- **WHAT IS BEING ASKED**: Nothing but the pictures should be dropped; repeat the rest of the data below exactly.

- **Recorded data**:
━━━━━━

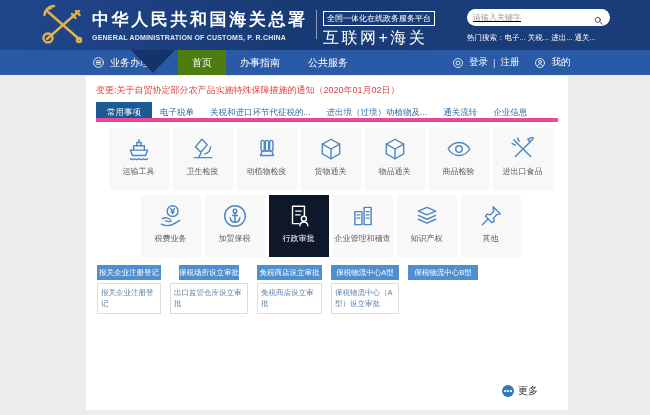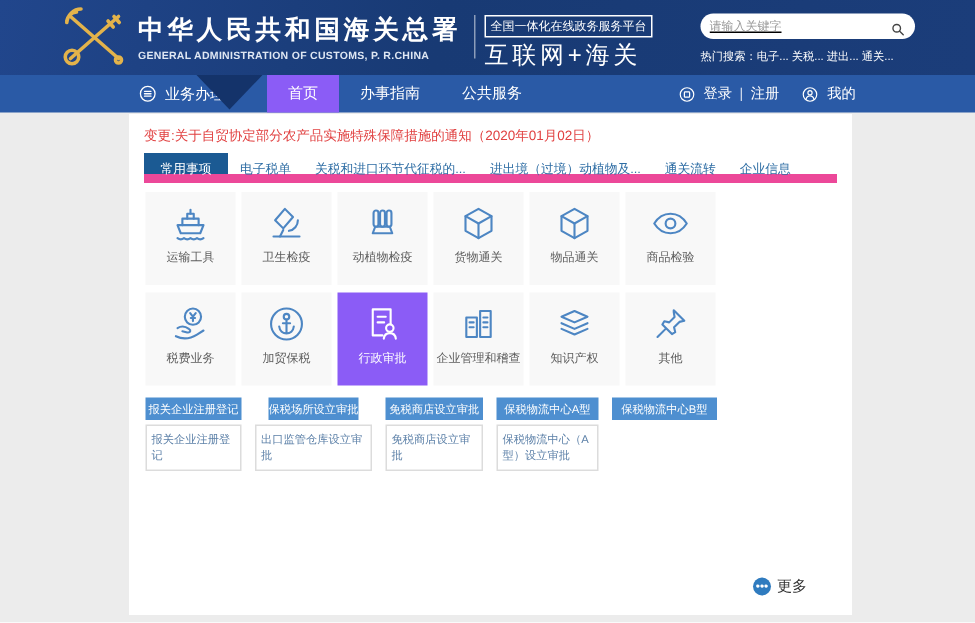"首页" .ntab.active { background: #8b5cf6 -> #4d7c0f }
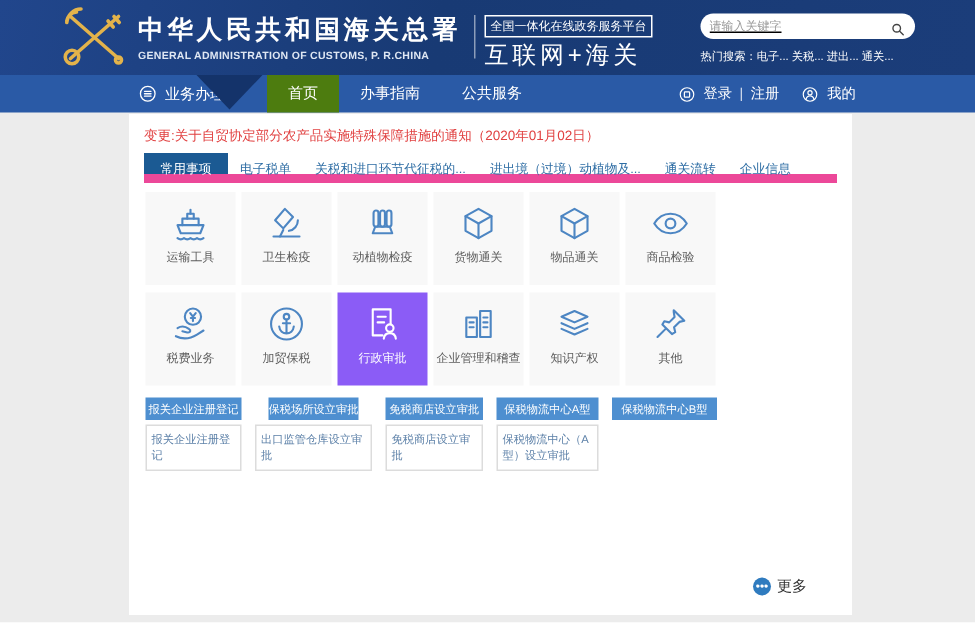"常用事项" .cattabs { border-bottom: 6px solid #ec4899 -> 4px solid #ec4899 }
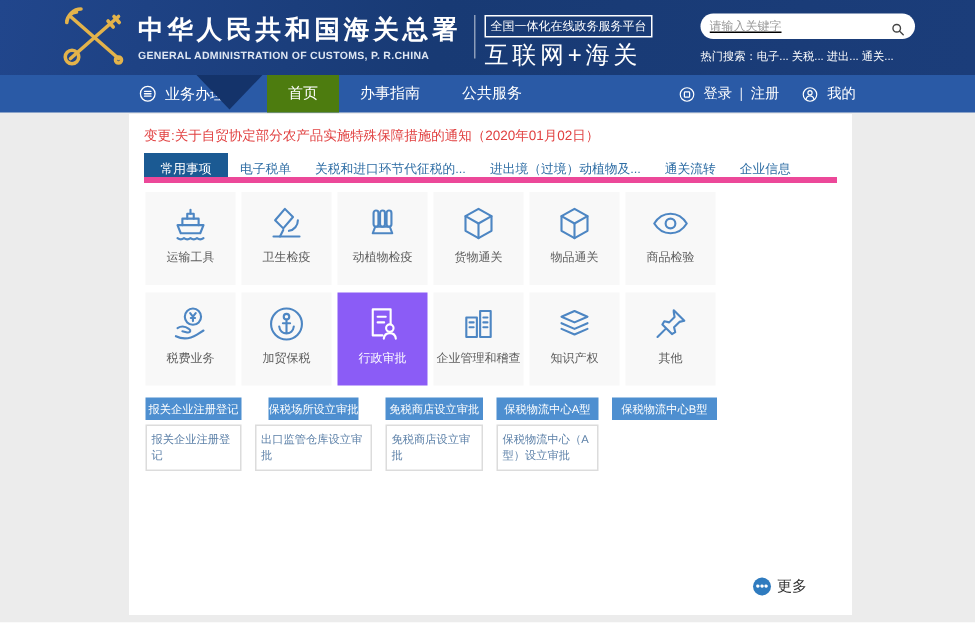"运输工具" .grow { justify-content: none -> center }
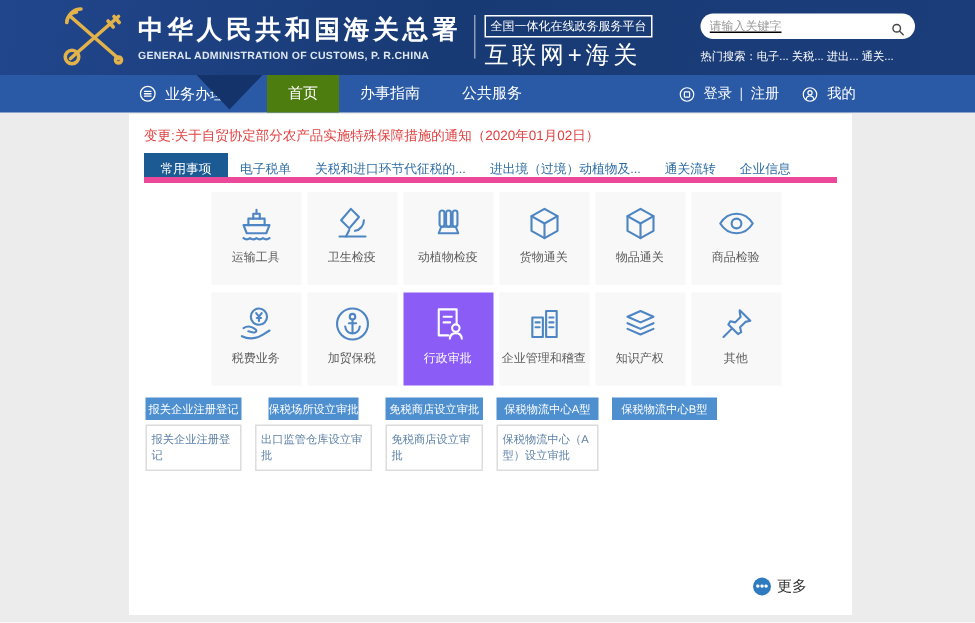"进出口食品" div.cell { html: none -> <div> <span><svg> <line></line> <path></path> <line></line> <path></path> </svg></span> <div>进出口食品</div> </div> }
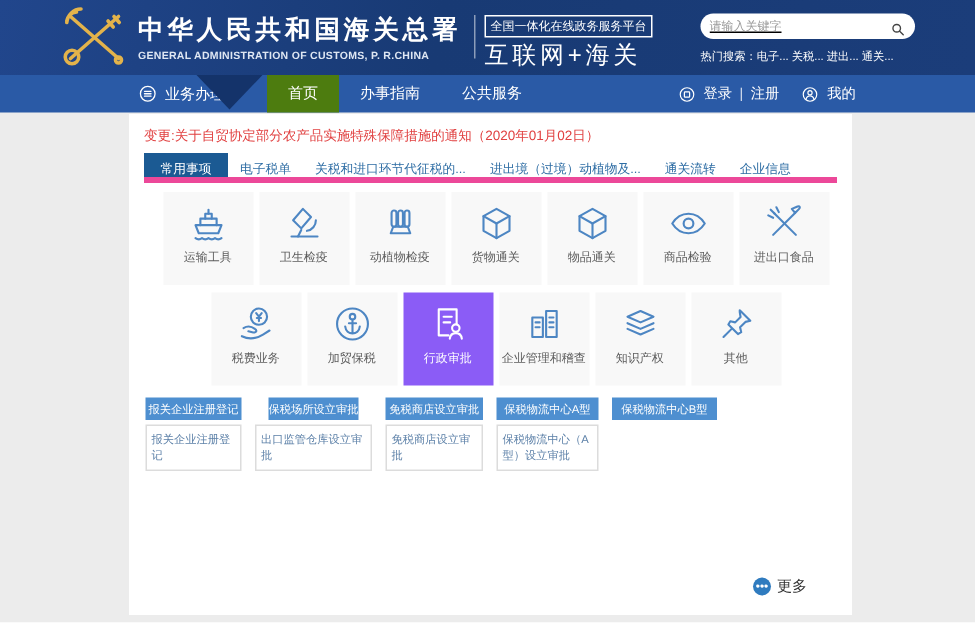"行政审批" .cell.sel { background: #8b5cf6 -> #0f172a }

━━━━━━

- **ANSWER SECTION**:
"首页" .ntab.active { background: #8b5cf6 -> #4d7c0f }
"常用事项" .cattabs { border-bottom: 6px solid #ec4899 -> 4px solid #ec4899 }
"运输工具" .grow { justify-content: none -> center }
"进出口食品" div.cell { html: none -> <div> <span><svg> <line></line> <path></path> <line></line> <path></path> </svg></span> <div>进出口食品</div> </div> }
"行政审批" .cell.sel { background: #8b5cf6 -> #0f172a }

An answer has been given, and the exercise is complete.